Assistant DA Dan Rather, Jr. even admitted at trial that a knife that cannot be “flicked” open by the purchaser at the time of lawful purchase can suddenly transform into an illegal gravity knife two steps out the door if an NYPD officer is able to “flick” it open.Despite that damning testimony that proves that the City’s so-called “wrist flick” test is subjective, variable, and thus unconstitutionally vague, as well as all the other evidence presented by the Plaintiffs in the case, the Court avoided dealing with this key point by essentially ignoring Plaintiffs’ claim. Instead, the Court bought into the City’s and DA’s egregious argument that the claim that the Plaintiffs could not purchase another knife without risking arrest again was hypothetical, when it is not at all.  It is a real risk that the Plaintiffs face, as well as anyone else, in buying or carrying a common folding knife in New York City.

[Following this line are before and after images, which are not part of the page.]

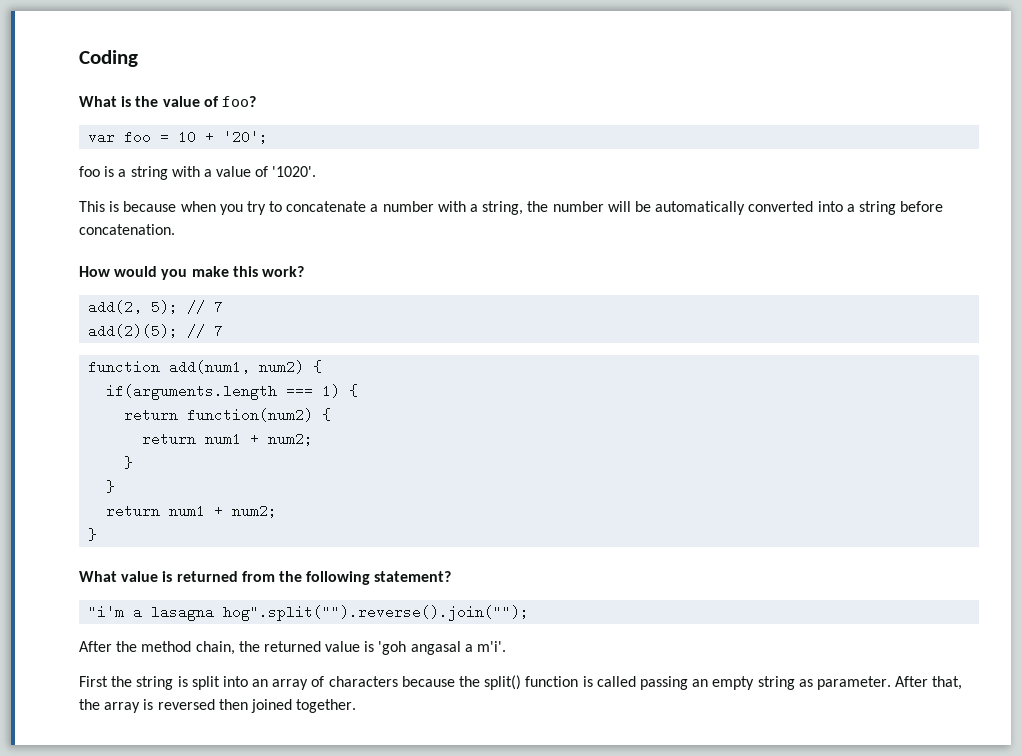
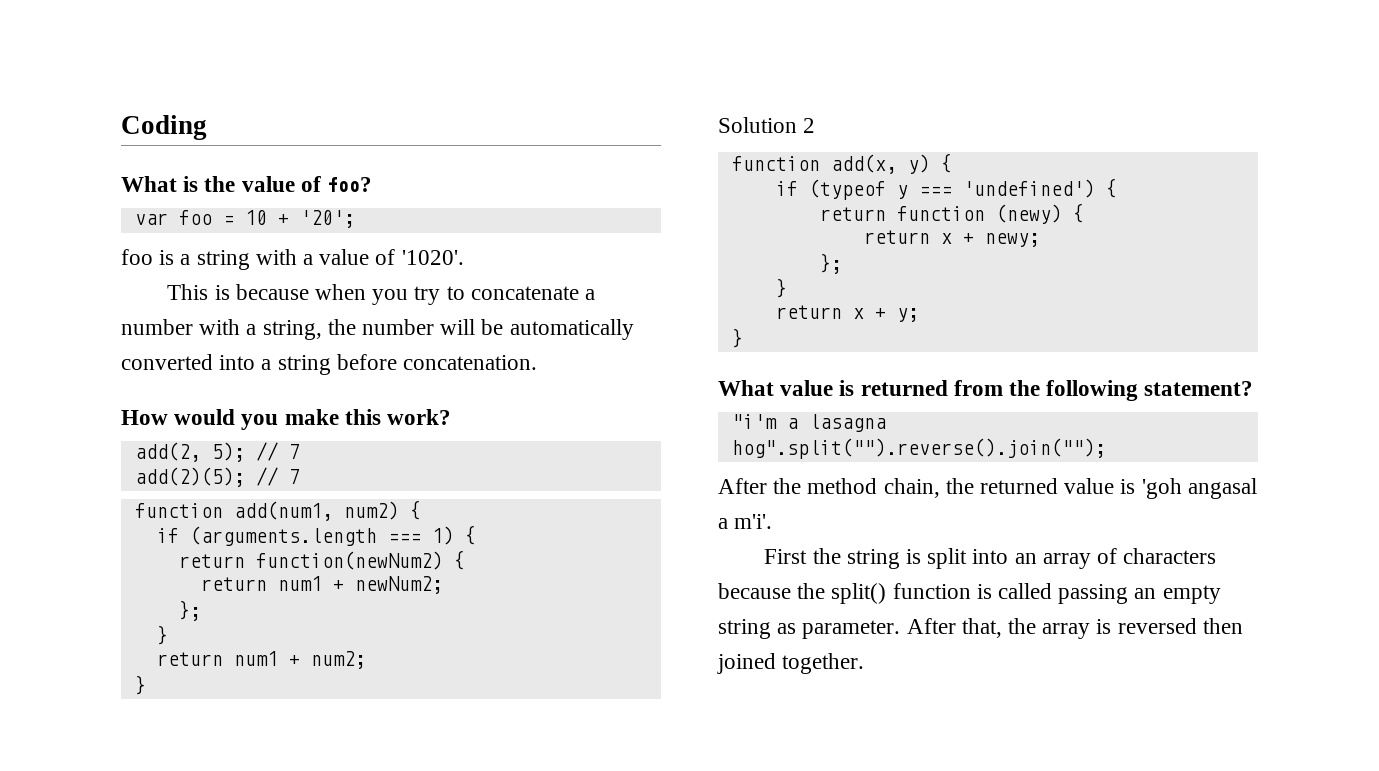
- if(arguments.length === 1) {
+ if (arguments.length === 1) {
- return function(num2) {
+ return function(newNum2) {
+ return num1 + newNum2;
+ };
+ }
  return num1 + num2;
  }
+ Solution 2
+ function add(x, y) {
+ if (typeof y === 'undefined') {
+ return function (newy) {
+ return x + newy;
+ };
  }
- return num1 + num2;
+ return x + y;

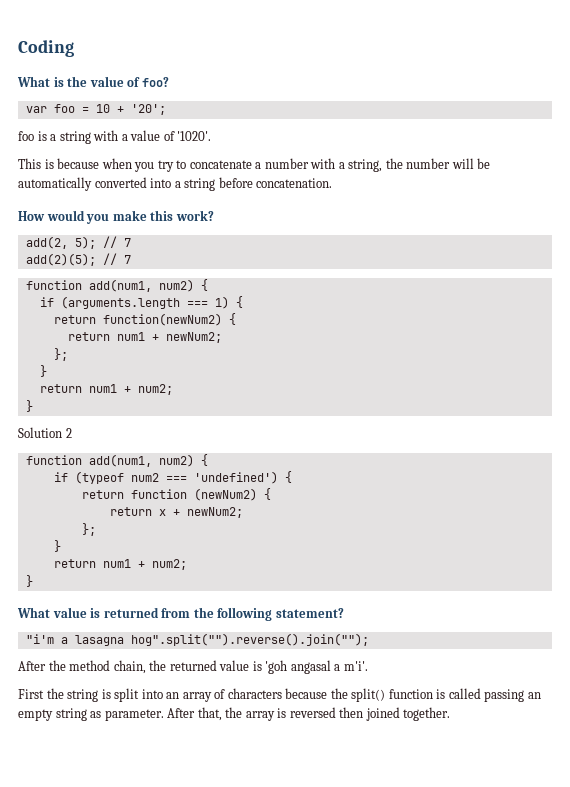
  Solution 2
- function add(x, y) {
+ function add(num1, num2) {
- if (typeof y === 'undefined') {
+ if (typeof num2 === 'undefined') {
- return function (newy) {
+ return function (newNum2) {
- return x + newy;
+ return x + newNum2;
  };
  }
- return x + y;
+ return num1 + num2;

Meanwhile, Knife Rights’ Gravity Knife Reform Bill has passed the Assembly with only a single “nay” vote and has passed out of the Senate Codes Committee. A Senate floor vote is expected shortly. The bill was introduced earlier this year in an effort to solve legislatively the problem of the continuing arrests and prosecutions on bogus Gravity Knife charges in New York City. Governor Cuomo vetoed last year’s bill, which had passed the legislature overwhelmingly, on New Year’s Eve.